Many volunteers were needed for the occasion, including students. Fernanda Garcia, a junior studying tourism development management and a volunteer for the event, said her favorite part of studying special events management is “the hands-on experiences that are offered. … Erin sends a lot of volunteer opportunities, and they’re always so much fun.”
Immediately following the panel, the students embarked on a tour of the stadium hosted by Levy Restaurants, a company that specializes in food and beverage provisions to major entertainment and sports venues. Teams reach out to the company with specific requests for food or merchandise, and Levy Restaurants does its best to fulfill those requests.
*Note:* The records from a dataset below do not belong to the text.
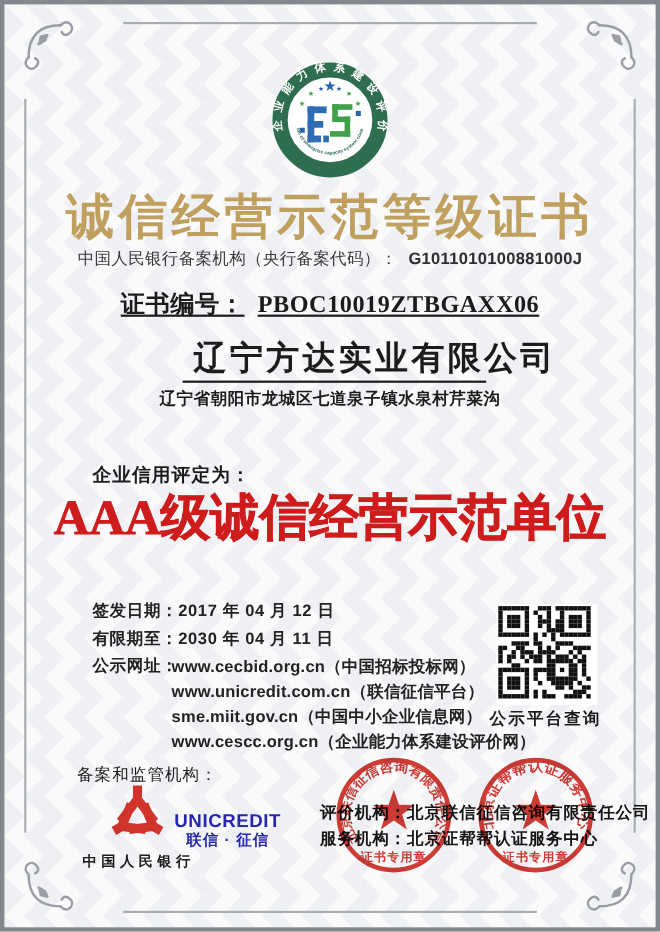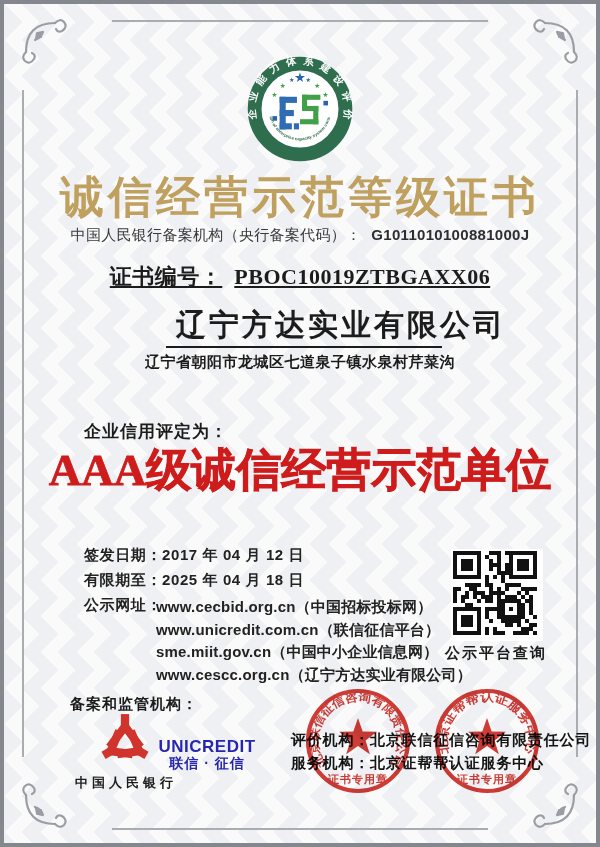--- a/index.html
+++ b/index.html
@@ -139,7 +139,7 @@
   <div class="abs ctr rating serif" style="top:436px;">AAA级诚信经营示范单位</div>
 
   <div class="abs inforow" style="top:542px;left:80px;"><span>签发日期：</span><span class="val">2017 年 04 月 12 日</span></div>
-  <div class="abs inforow" style="top:567px;left:80px;"><span>有限期至：</span><span class="val">2025 年 04 月 18 日</span></div>
+  <div class="abs inforow" style="top:567px;left:80px;"><span>有限期至：</span><span class="val">2030 年 04 月 11 日</span></div>
   <div class="abs inforow" style="top:592px;left:80px;">公示网址：</div>
   <div class="abs weblist" style="top:592px;left:152px;">
     <div>www.cecbid.org.cn（中国招标投标网）</div>

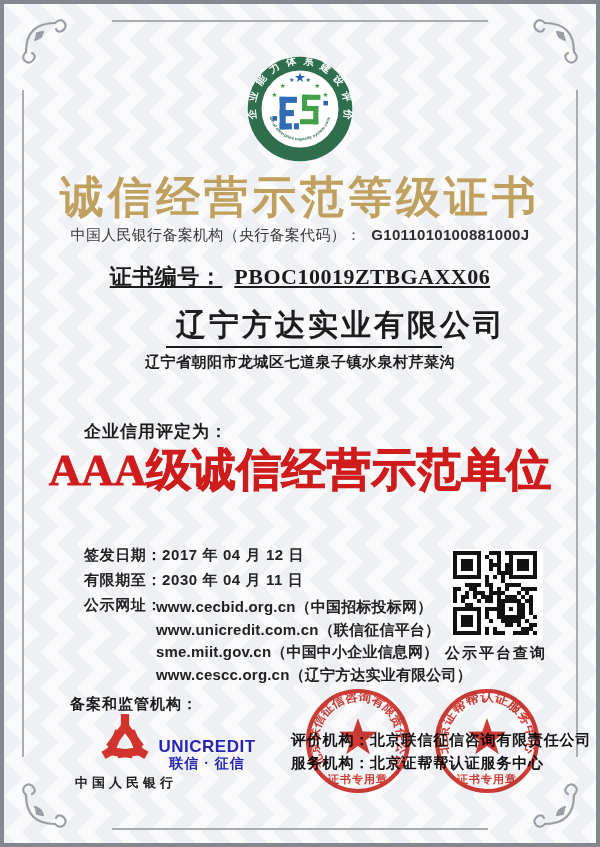--- a/index.html
+++ b/index.html
@@ -145,7 +145,7 @@
     <div>www.cecbid.org.cn（中国招标投标网）</div>
     <div>www.unicredit.com.cn（联信征信平台）</div>
     <div>sme.miit.gov.cn（中国中小企业信息网）</div>
-    <div>www.cescc.org.cn（辽宁方达实业有限公司）</div>
+    <div>www.cescc.org.cn（企业能力体系建设评价网）</div>
   </div>
 
   <div class="abs qrbox" style="left:447px;top:545px;">

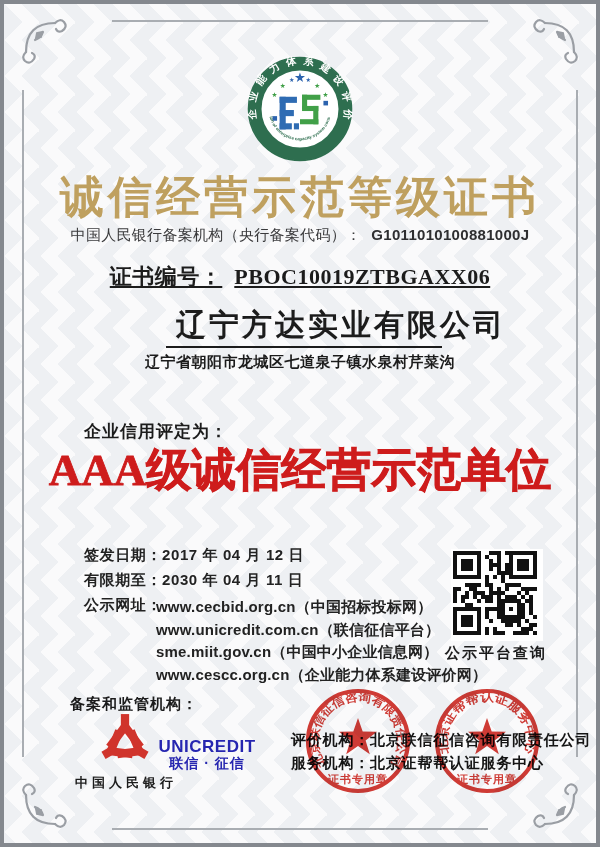--- a/index.html
+++ b/index.html
@@ -36,7 +36,7 @@
   .qrgrid div{width:100%;height:100%;}
   .qrgrid .d{background:#111;}
   .qrcap{font-size:15px;font-weight:700;letter-spacing:2px;}
-  .reglabel{font-size:15px;font-weight:700;letter-spacing:1px;}
+  .reglabel{font-size:15px;font-weight:400;letter-spacing:1px;}
   .pbocname{font-size:13px;font-weight:700;letter-spacing:4px;}
   .uni-en{font-size:17px;font-weight:900;color:#2626b0;letter-spacing:0.5px;}
   .uni-cn{font-size:14px;font-weight:800;color:#2626b0;letter-spacing:1px;}

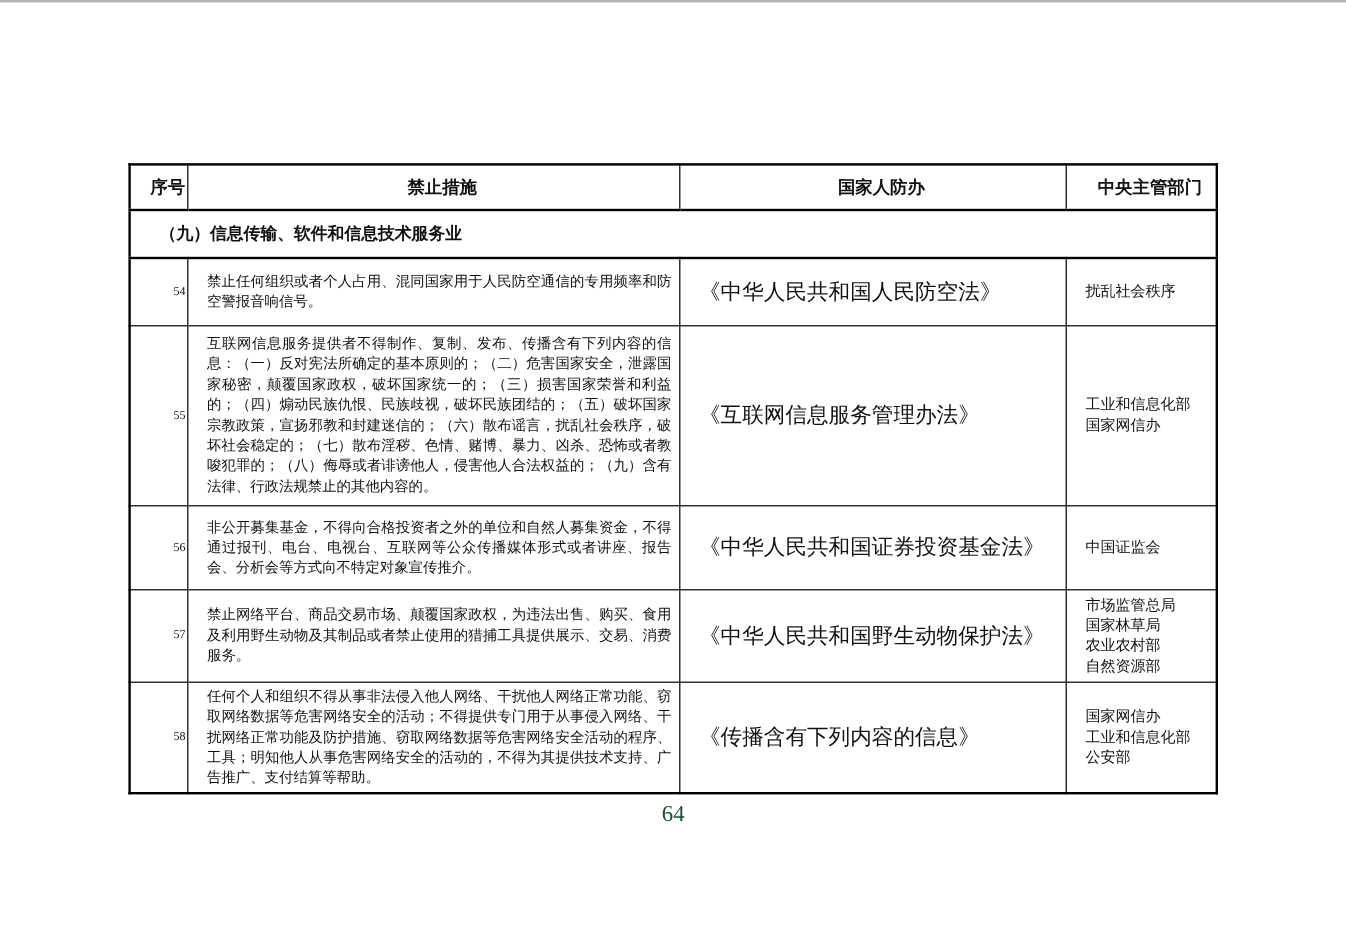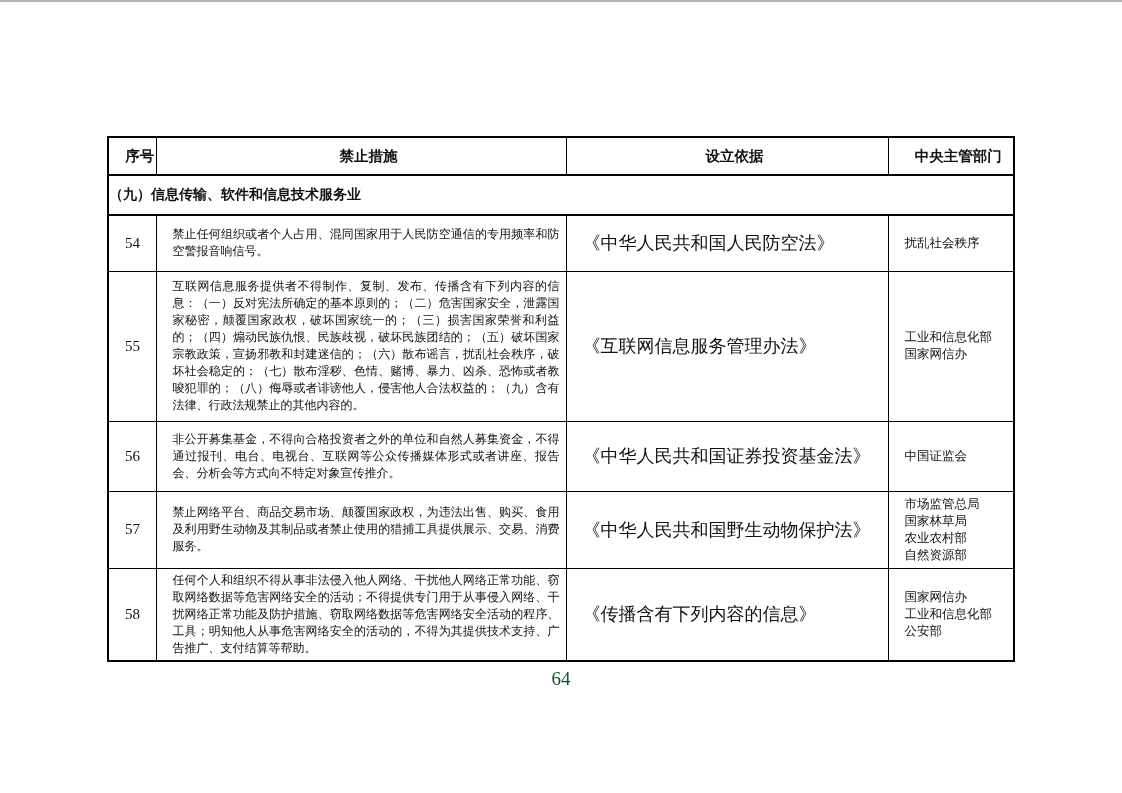--- a/index.html
+++ b/index.html
@@ -105,7 +105,7 @@
     <tr class="header-row">
       <th>序号</th>
       <th>禁止措施</th>
-      <th>设立依据</th>
+      <th>国家人防办</th>
       <th>中央主管部门</th>
     </tr>
     <tr class="section-row">

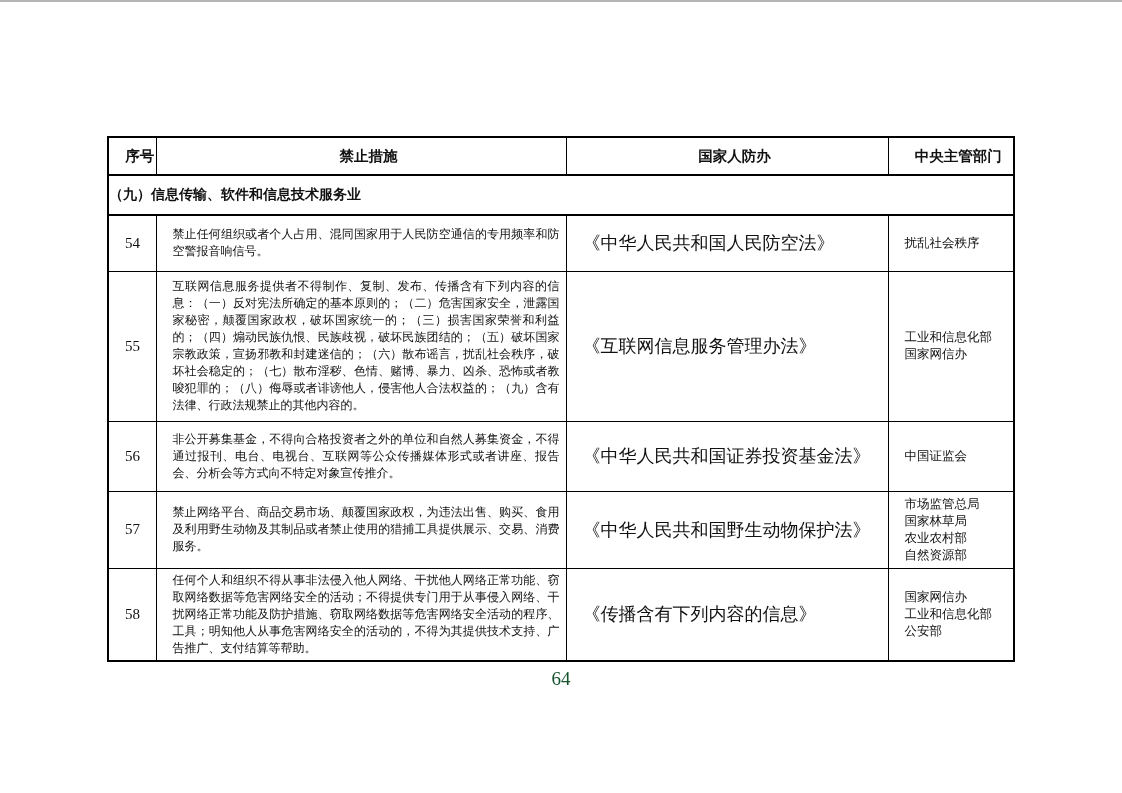--- a/index.html
+++ b/index.html
@@ -50,7 +50,7 @@
     height: 36px;
     font-weight: bold;
     font-size: 14px;
-    padding-left: 0;
+    padding-left: 24px;
     border-bottom-width: 2px;
   }
   .cell-no {

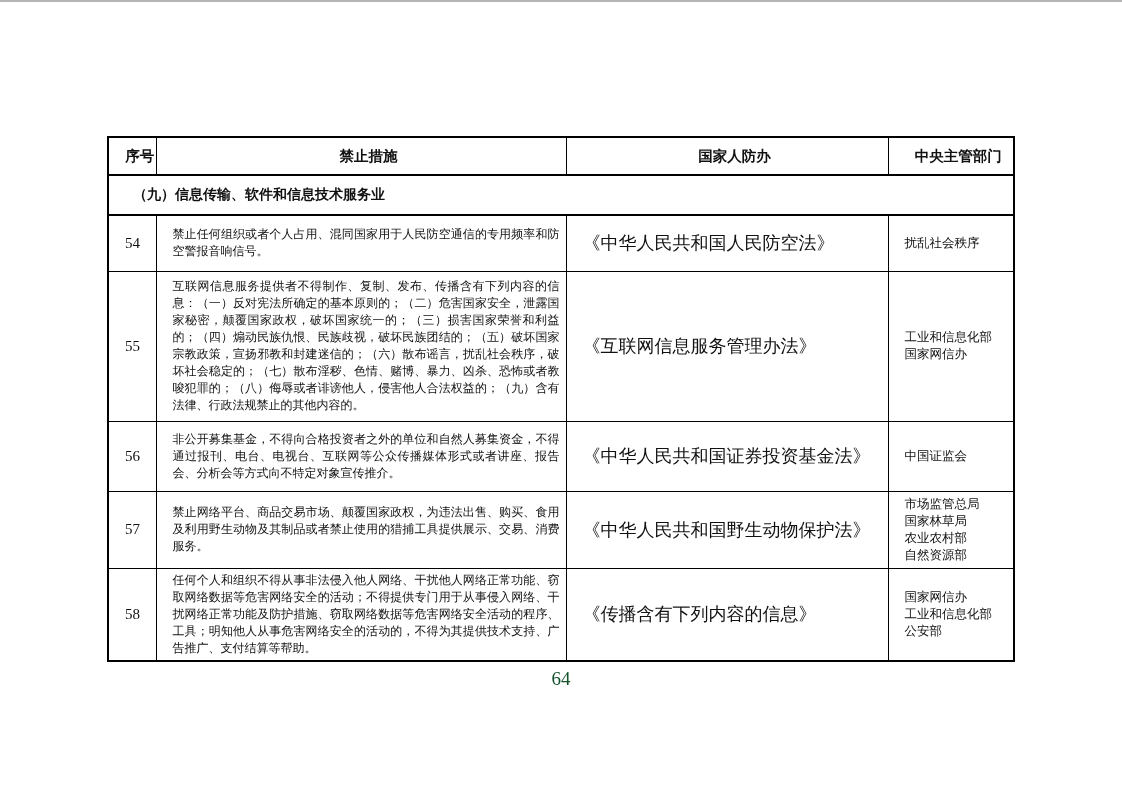--- a/index.html
+++ b/index.html
@@ -54,8 +54,8 @@
     border-bottom-width: 2px;
   }
   .cell-no {
-    text-align: left;
-    font-size: 15px;
+    text-align: right;
+    font-size: 10px;
   }
   .cell-measure {
     font-size: 12px;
Levy Restaurants Vice President of Hospitality Strategy Keith Lagerstrom led the students through the stadium, explaining exactly how his company helps host all sorts of special events from baseball games and concerts to a dinner for 700 people right on the field.
After the tour was over, the students were free to watch the game and cheer on the team along with their classmates.
"Tonight, Chase Field became our classroom as our special event management students learned from top leadership at the Arizona Diamondbacks and Levy Restaurants," Schneiderman said. “My hope is that they left the experience with a deeper appreciation for the details and opened their eyes to the career possibilities that exist.”